Although US President Donald Trump has declared the trade war with China to be “over” on paper, the reality is far from over.
Here are the results of the US-China talks that took place in London on June 9-10, 2025:
Rare-earth minerals & magnets: China agreed to resume and accelerate exports of rare earth minerals and magnets that are essential to US industry. However, the export licenses granted are only for an initial period of 6 months. US Secretary of Commerce, Howard Lutnick, confirmed that this agreement is expected to resolve the long-delayed supply issue.
Chinese student visas: The US will stop revoking Chinese student visas, a move that will bring relief to thousands of students and universities in the country.
US chip exports to China: There are indications that restrictions on US semiconductor technology exports to China will be eased in stages, depending on China’s level of compliance. However, high-performance chips for AI remain under tight control with no major easing reported.

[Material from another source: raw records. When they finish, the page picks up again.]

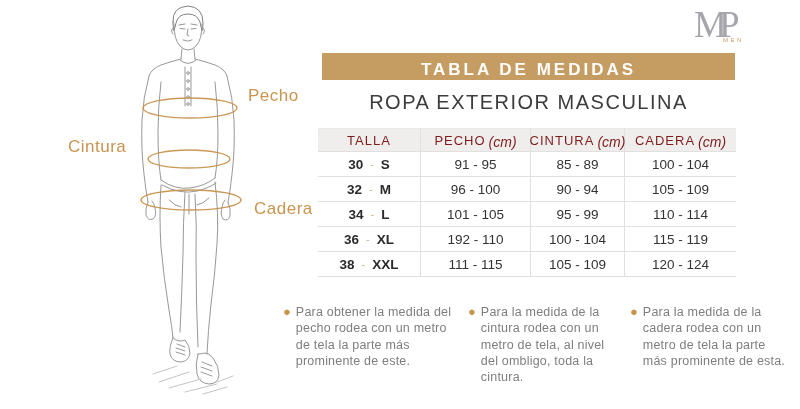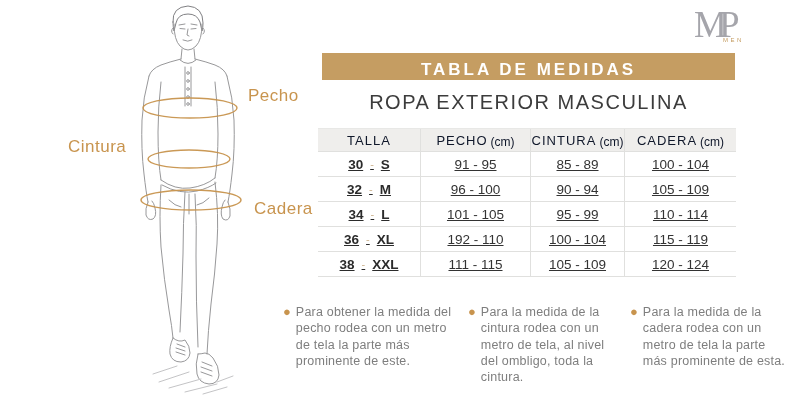--- a/index.html
+++ b/index.html
@@ -44,24 +44,24 @@
     grid-template-rows:23px 25px 25px 25px 25px 25px;
     border-top:1px solid #e8e8e6;
   }
   .cell{
     display:flex;align-items:center;justify-content:center;
     border-bottom:1px solid #e0e0de;border-right:1px solid #e0e0de;
     background:#ffffff;
   }
   .cell.col-last{border-right:none;}
   .th{
-    background:#efeeec;color:#0f172a;font-size:13px;letter-spacing:1px;
-  }
-  .th .unit{font-size:12px;letter-spacing:0;margin-left:3px;padding-top:3px;}
-  .td{font-size:13.5px;color:#333333;text-decoration:underline;}
+    background:#efeeec;color:#7f1d1d;font-size:13px;letter-spacing:1px;
+  }
+  .th .unit{font-size:14px;letter-spacing:0;margin-left:3px;padding-top:3px;font-style:italic;}
+  .td{font-size:13.5px;color:#333333;}
   .td-talla{font-weight:bold;color:#2b2b2b;}
   .talla-dash{color:#cdb38e;font-size:11px;font-weight:normal;margin:0 7px;}
   
   .notes{position:absolute;left:283px;top:304px;display:flex;}
   .note{display:flex;align-items:flex-start;}
   .note .bullet{
     color:#C8944E;font-size:13px;line-height:1.25;margin-right:5px;
     flex:0 0 auto;
   }
   .note-text{

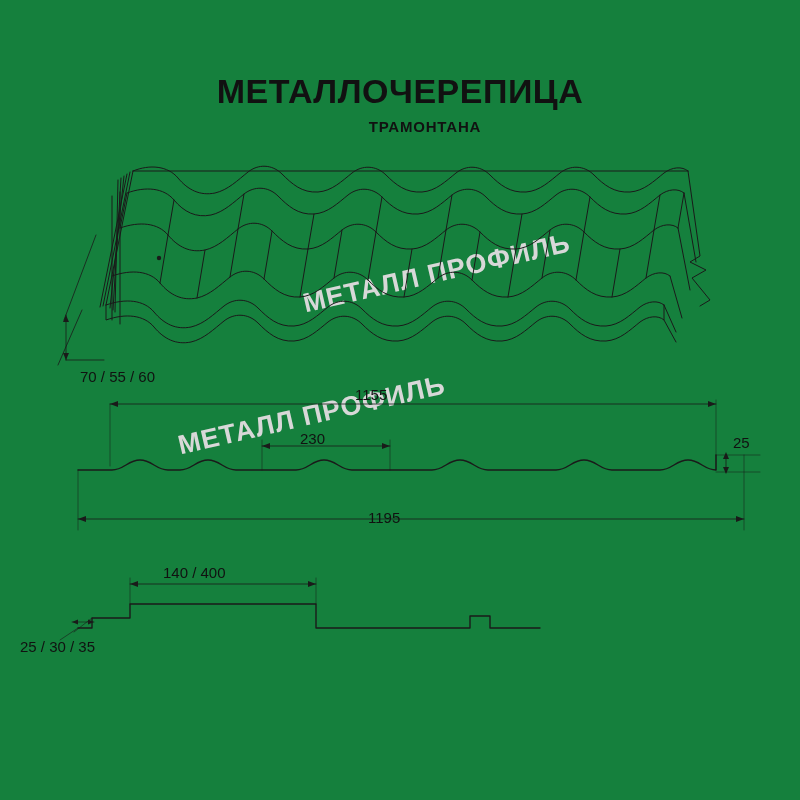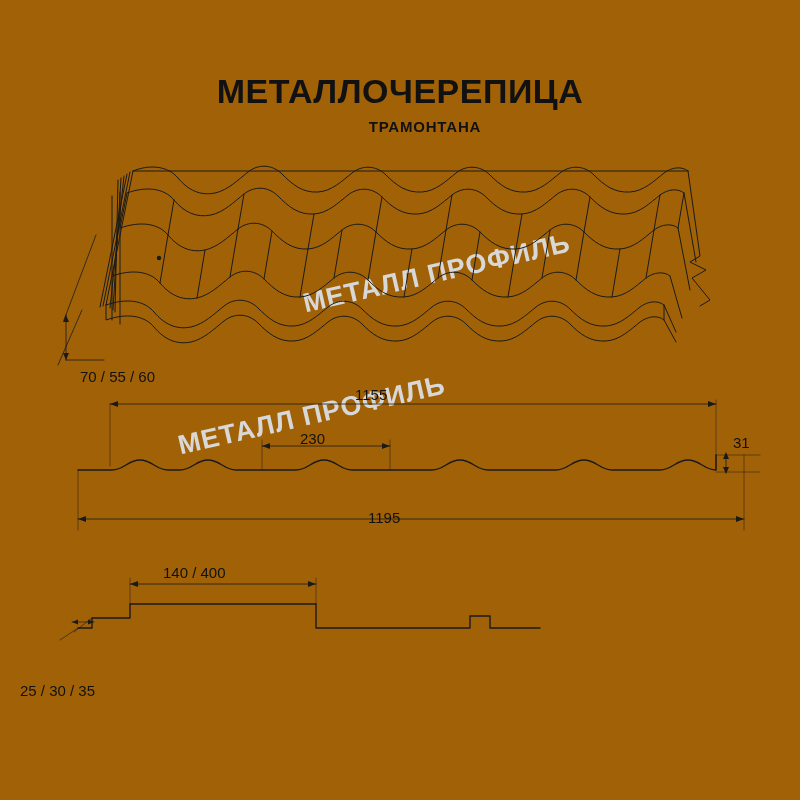--- a/index.html
+++ b/index.html
@@ -4,21 +4,21 @@
 <style>
   html, body {
     margin: 0;
     padding: 0;
     background: #ffffff;
   }
   #page {
     position: relative;
     width: 800px;
     height: 800px;
-    background: #a16207;
+    background: #15803d;
     font-family: "Liberation Sans", sans-serif;
     color: #1a1a1a;
     overflow: hidden;
   }
   .title {
     position: absolute;
     top: 72px;
     left: 0;
     width: 800px;
     text-align: center;
@@ -57,21 +57,21 @@
   }
   .wm-1 { top: 258px; left: 300px; transform: rotate(-13deg); }
   .wm-2 { top: 400px; left: 175px; transform: rotate(-13deg); }
   svg { position: absolute; top: 0; left: 0; }
   .lbl-50  { top: 368px; left: 80px; }
   .lbl-1155 { top: 386px; left: 355px; }
   .lbl-230 { top: 430px; left: 300px; }
   .lbl-25  { top: 434px; left: 733px; }
   .lbl-1195 { top: 498px; left: 368px; margin-top: 11px; }
   .lbl-350 { top: 564px; left: 163px; }
-  .lbl-253035 { top: 638px; left: 20px; margin-top: 44px; }
+  .lbl-253035 { top: 638px; left: 20px; }
 </style>
 </head>
 <body>
 
 <div id="page">
 
   <div class="title">МЕТАЛЛОЧЕРЕПИЦА</div>
   <div class="subtitle">ТРАМОНТАНА</div>
 
   <div class="wm wm-1">МЕТАЛЛ ПРОФИЛЬ</div>
@@ -244,18 +244,18 @@
         <path d="M72 622 l6 -2.5 l0 5 z" fill="#1a1a1a" stroke="none"></path>
         <path d="M94 622 l-6 -2.5 l0 5 z" fill="#1a1a1a" stroke="none"></path>
       </g>
 
     </g>
   </svg>
 
   <div class="dim-label lbl-50">70 / 55 / 60</div>
   <div class="dim-label lbl-1155">1155</div>
   <div class="dim-label lbl-230">230</div>
-  <div class="dim-label lbl-25">31</div>
+  <div class="dim-label lbl-25">25</div>
   <div class="dim-label lbl-1195">1195</div>
   <div class="dim-label lbl-350">140 / 400</div>
   <div class="dim-label lbl-253035">25 / 30 / 35</div>
 
 </div>
 
 </body></html>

The tariff structure remains heavy: The US maintains a 55% import tariff on Chinese goods, including a combination of Section 301 and MFN tariffs. China maintains a 10% retaliatory tariff on US goods. This means that the real cost is still burdening businesses and consumers.
While the outcome of the US-China talks in London appears positive, it does not mean a peaceful end for the two superpowers.
The actual date for a final decision is still up in the air, with August 10, 2025, a critical cutoff point for a comprehensive agreement.
However, behind the diplomacy, the reality of the US economy continues to struggle as high tariffs remain.
The shipping, logistics and retail sectors are showing signs of stress, with container orders falling sharply, port capacity at only around 60–75% and land transport down 13% compared to a year ago.
Jamie Dimon, CEO of JPMorgan, warned that the real economic numbers could soon plummet.
The trucking and domestic manufacturing industries, two pillars of the US economy, are also struggling as demand plummets and the risk of job losses becomes more apparent.
Dean Croke, a logistics analyst, concluded that many industry players are now reluctant to make business decisions as they are still waiting for the next signal from top leaders, including through social media such as Twitter.
The war may have subsided on paper, but the economic devastation continues to burn and, as usual, the ones who are most affected are ordinary people.